::: Material for this task

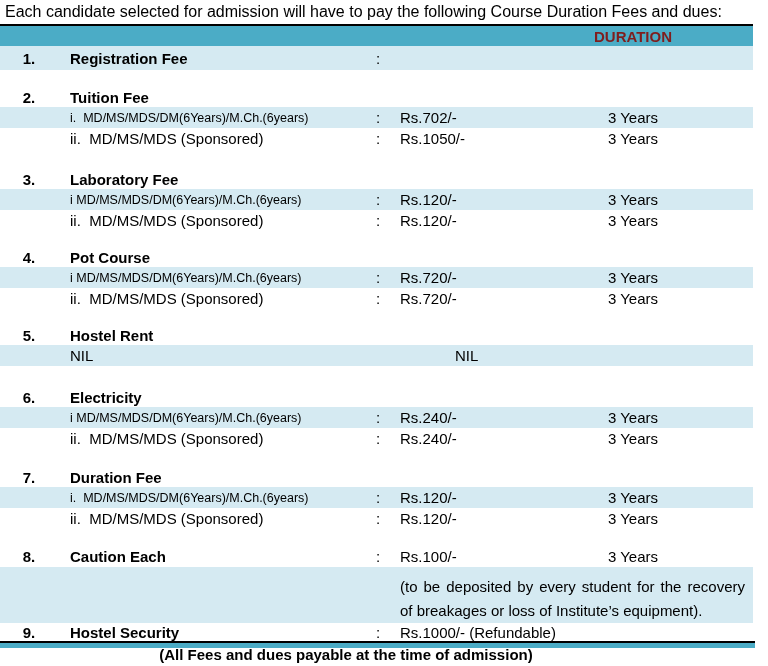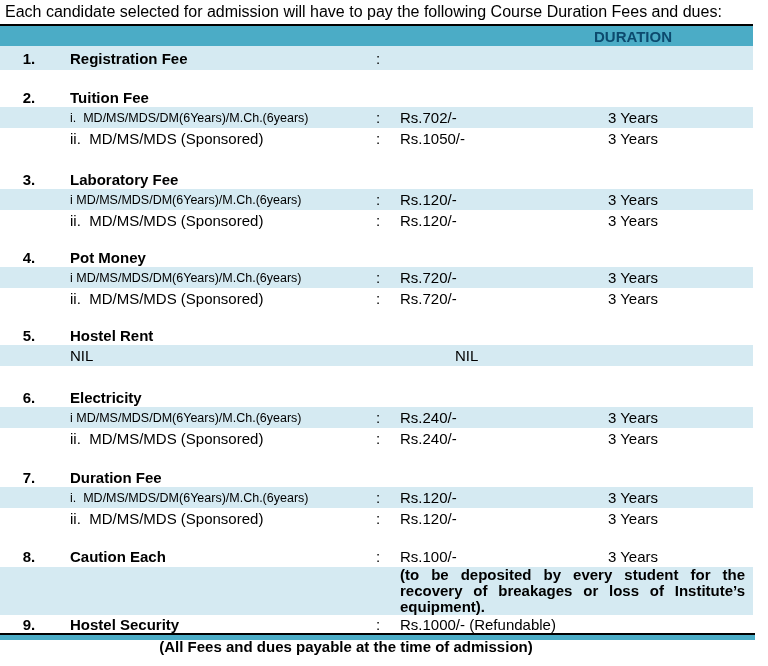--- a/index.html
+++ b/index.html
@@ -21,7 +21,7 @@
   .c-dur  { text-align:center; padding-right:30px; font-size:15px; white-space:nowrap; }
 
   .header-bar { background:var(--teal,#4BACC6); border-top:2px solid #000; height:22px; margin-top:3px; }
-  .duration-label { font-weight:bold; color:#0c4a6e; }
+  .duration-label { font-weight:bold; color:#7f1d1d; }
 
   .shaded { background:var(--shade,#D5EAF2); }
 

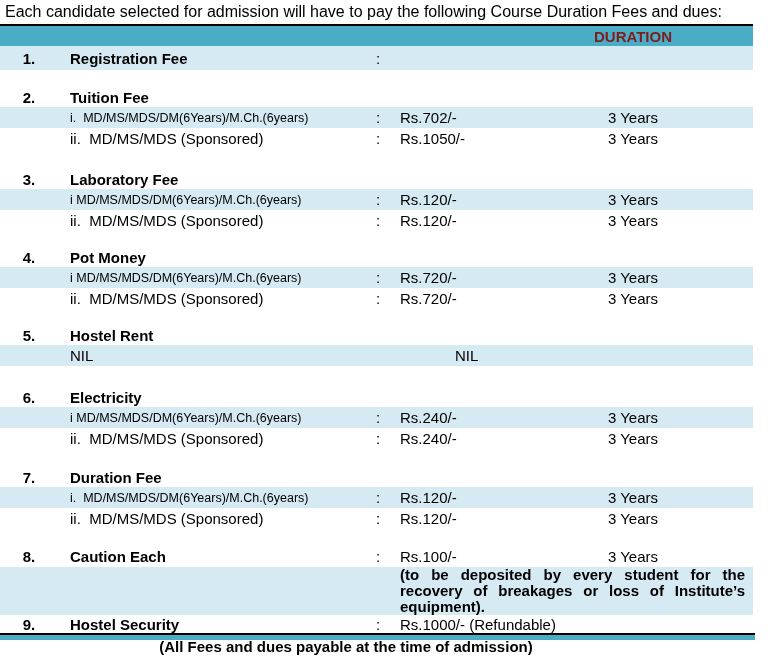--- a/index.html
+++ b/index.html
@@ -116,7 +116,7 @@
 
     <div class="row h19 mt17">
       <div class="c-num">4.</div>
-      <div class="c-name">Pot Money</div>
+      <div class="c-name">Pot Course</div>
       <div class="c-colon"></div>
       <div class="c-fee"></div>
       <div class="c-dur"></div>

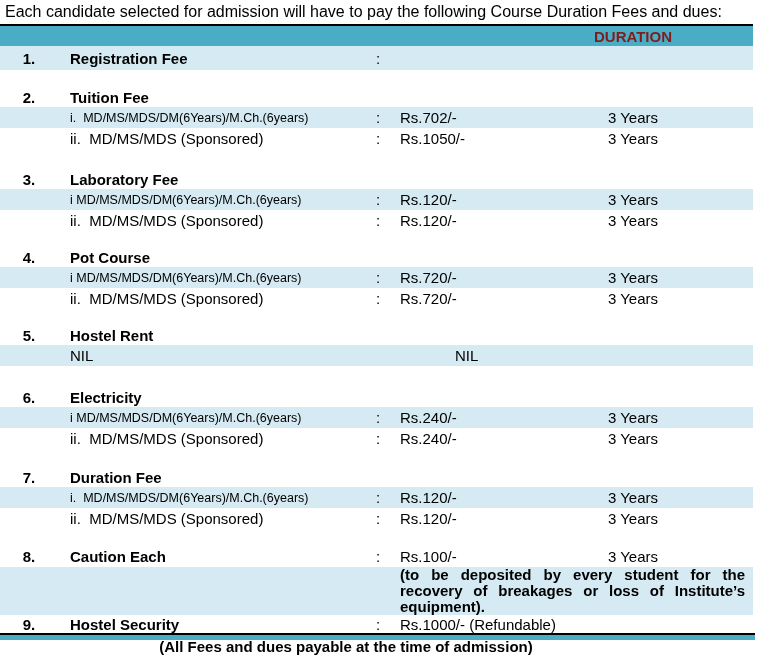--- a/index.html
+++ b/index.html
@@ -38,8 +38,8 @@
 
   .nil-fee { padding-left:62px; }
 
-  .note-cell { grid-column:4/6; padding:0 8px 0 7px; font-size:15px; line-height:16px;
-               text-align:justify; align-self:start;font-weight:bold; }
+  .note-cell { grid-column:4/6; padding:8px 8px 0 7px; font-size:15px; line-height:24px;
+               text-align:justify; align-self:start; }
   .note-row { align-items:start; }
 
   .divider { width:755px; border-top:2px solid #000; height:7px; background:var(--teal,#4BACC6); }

::::::

* [Task] The result should be the same data as above, line for line, with the pictures gone.

* [Exercise answer]
--- a/index.html
+++ b/index.html
@@ -21,7 +21,7 @@
   .c-dur  { text-align:center; padding-right:30px; font-size:15px; white-space:nowrap; }
 
   .header-bar { background:var(--teal,#4BACC6); border-top:2px solid #000; height:22px; margin-top:3px; }
-  .duration-label { font-weight:bold; color:#0c4a6e; }
+  .duration-label { font-weight:bold; color:#7f1d1d; }
 
   .shaded { background:var(--shade,#D5EAF2); }
 

--- a/index.html
+++ b/index.html
@@ -116,7 +116,7 @@
 
     <div class="row h19 mt17">
       <div class="c-num">4.</div>
-      <div class="c-name">Pot Money</div>
+      <div class="c-name">Pot Course</div>
       <div class="c-colon"></div>
       <div class="c-fee"></div>
       <div class="c-dur"></div>

--- a/index.html
+++ b/index.html
@@ -38,8 +38,8 @@
 
   .nil-fee { padding-left:62px; }
 
-  .note-cell { grid-column:4/6; padding:0 8px 0 7px; font-size:15px; line-height:16px;
-               text-align:justify; align-self:start;font-weight:bold; }
+  .note-cell { grid-column:4/6; padding:8px 8px 0 7px; font-size:15px; line-height:24px;
+               text-align:justify; align-self:start; }
   .note-row { align-items:start; }
 
   .divider { width:755px; border-top:2px solid #000; height:7px; background:var(--teal,#4BACC6); }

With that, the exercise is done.